2. Grasping for Power. The ministry of leadership is a ministry of servanthood. Jesus tells us plainly that leadership within the church is not like that which is found in the world, where those in authority “lord” it over those under their care (Mark 10:42-45). As Alexander Strauch notes, “There is no place for dominating, lordly leaders in a family that is to be marked by mutual love (I Peter 1:22; 3:8; 4:8; 5:14), brotherhood, submission, and humility” (I Peter 2:13; 14, 18; 3:1; 5:5) (Biblical Eldership , 247). Pride in this area is seen in a leader’s hoarding the pulpit, in the micromanaging of other leaders, and in his anger when his authority is challenged. When these symptoms occur, pride is most likely the disease.

3. A Spirit of Expectation. Pride also manifests itself in a leader when he begins to expect a certain kind of gracious treatment from others in view of his position. This attitude, however, reveals this leader is thinking of himself too highly. Jesus told his disciples, “‘A servant is not greater than his master.’ If they persecuted me, they will also persecute you” (John 15:20). It is the height of arrogance to suggest we should be treated better than our Lord. When leaders are living with an attitude of expectation, they are ensnared in the grip of pride.

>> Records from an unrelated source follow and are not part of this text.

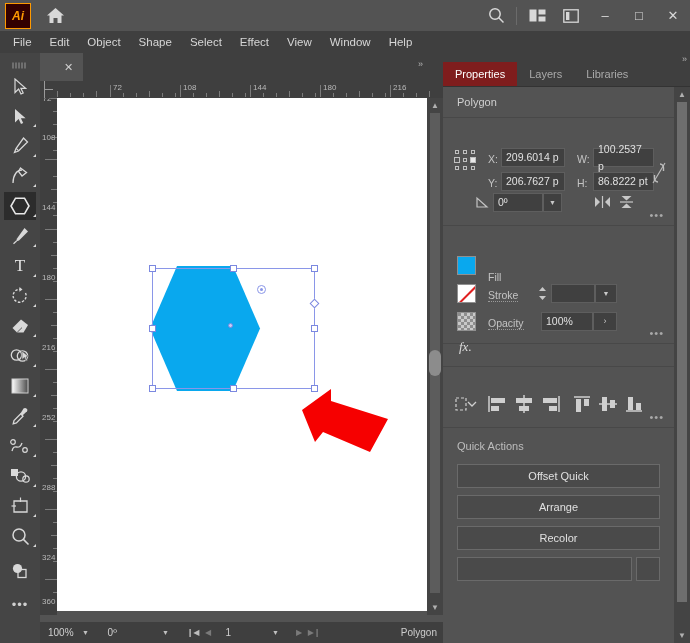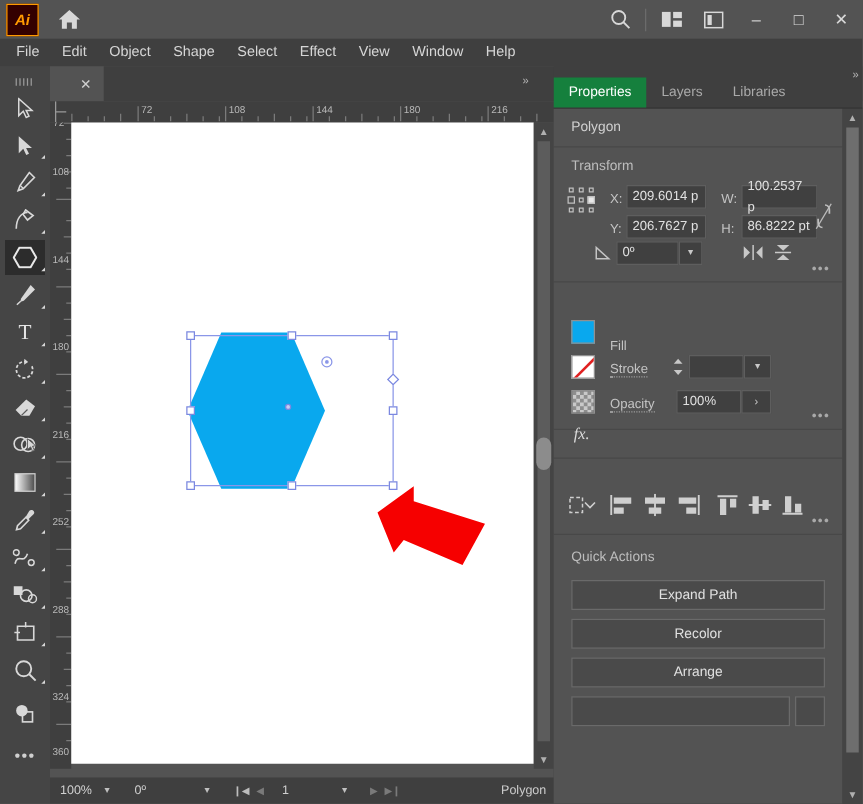"Properties" .rp-tab.active { background: #15803d -> #7f1d1d }
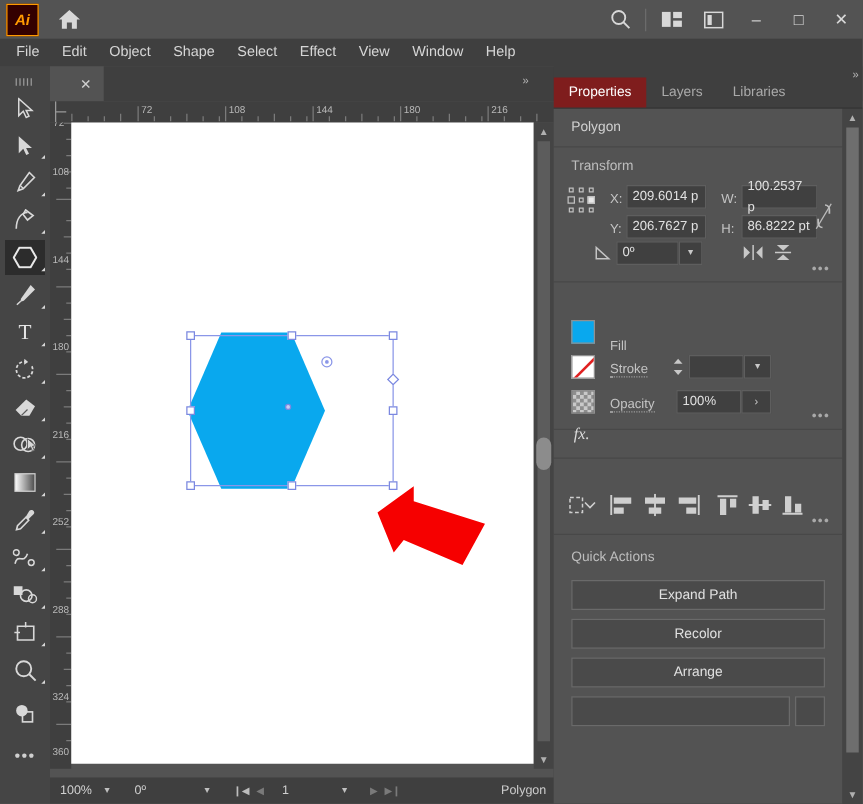"Transform" div.sec-title { html: <div>Transform</div> -> none }
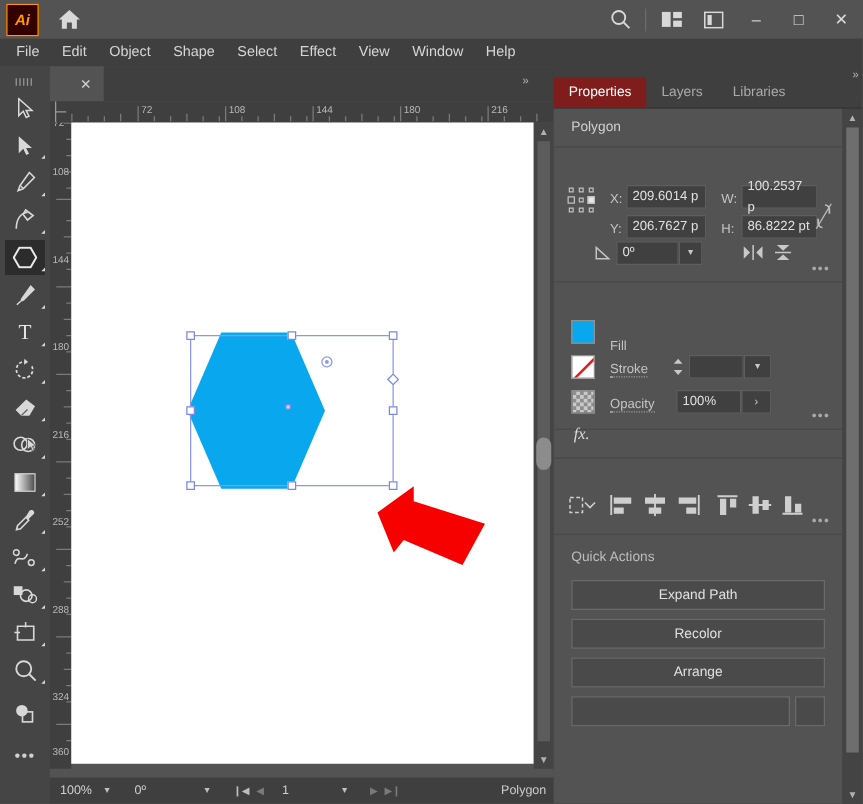"Expand Path" div.qa-btn { text: Expand Path -> Offset Quick }
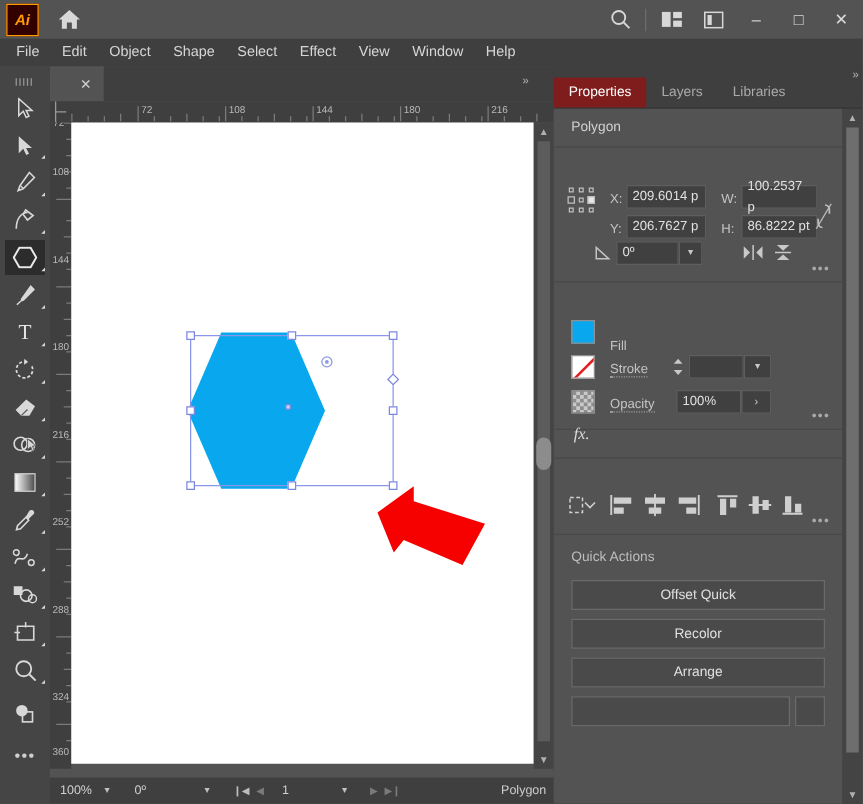"Recolor" div { order: before "Arrange" -> after "Arrange" }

4. Increasing Independence. Christian leaders who think too highly of themselves will also tend to drift away from fellowship and accountability, since they believe they are able to fight spiritual battles on their own. This attitude, however, betrays a woeful misunderstanding of one’s need for community in their perseverance as a Christian and as a leader (see Hebrews 3:12-15; 10:24-25). This dangerous trend can be countered through regular, authentic accountability with other trusted men in one’s church or organization.

Establishing Competent Successors
Finally, it is critically important for Christian leaders to train and establish competent successors.  In Collins’ study, he found a company’s enduring success was often dependent upon the successors put in place by the leader who brought about the initial success.  Collins writes, “In over three quarters of the comparison companies [companies that only enjoyed short-term growth or faced comprehensive ruin], we found executives who set their successors up for failure or chose weak successors, or both” (Collins 2001, 26).  Earlier, Collins writes, “the comparison leaders, concerned more with their own reputation for personal greatness, often failed to set the company up for success in the next generation” (Collins 2001, 26).  These leaders were unable to brook anyone leading the company to success other than themselves.  Unfortunately, this selfish and self-centered attitude typically preceded the company’s eventual failure.

In contrast, Christian leaders can cripple their pride and promote future success for their churches and organizations by the purposeful training of potential leaders.  Preparing competent, spiritual-gifted men helps a Christian leader hold lightly to their position and recognize they are only a small—and replaceable—component to their organization’s success.

Conclusion
The Scriptures make it clear that “God opposes the proud, but gives grace to the humble” (James 4:6).  Ironically, this truth is illustrated in a world that, for the most part, ardently challenges the idea that humility is essential for the task of leadership.  For Christian leaders, this means they must relentlessly and proactively pursue true humility for the glory of God and the good of their people.  As we have seen, their failure to do so will mean disaster for themselves, the marginalization of their organization, and the blighting of Christ’s holy name.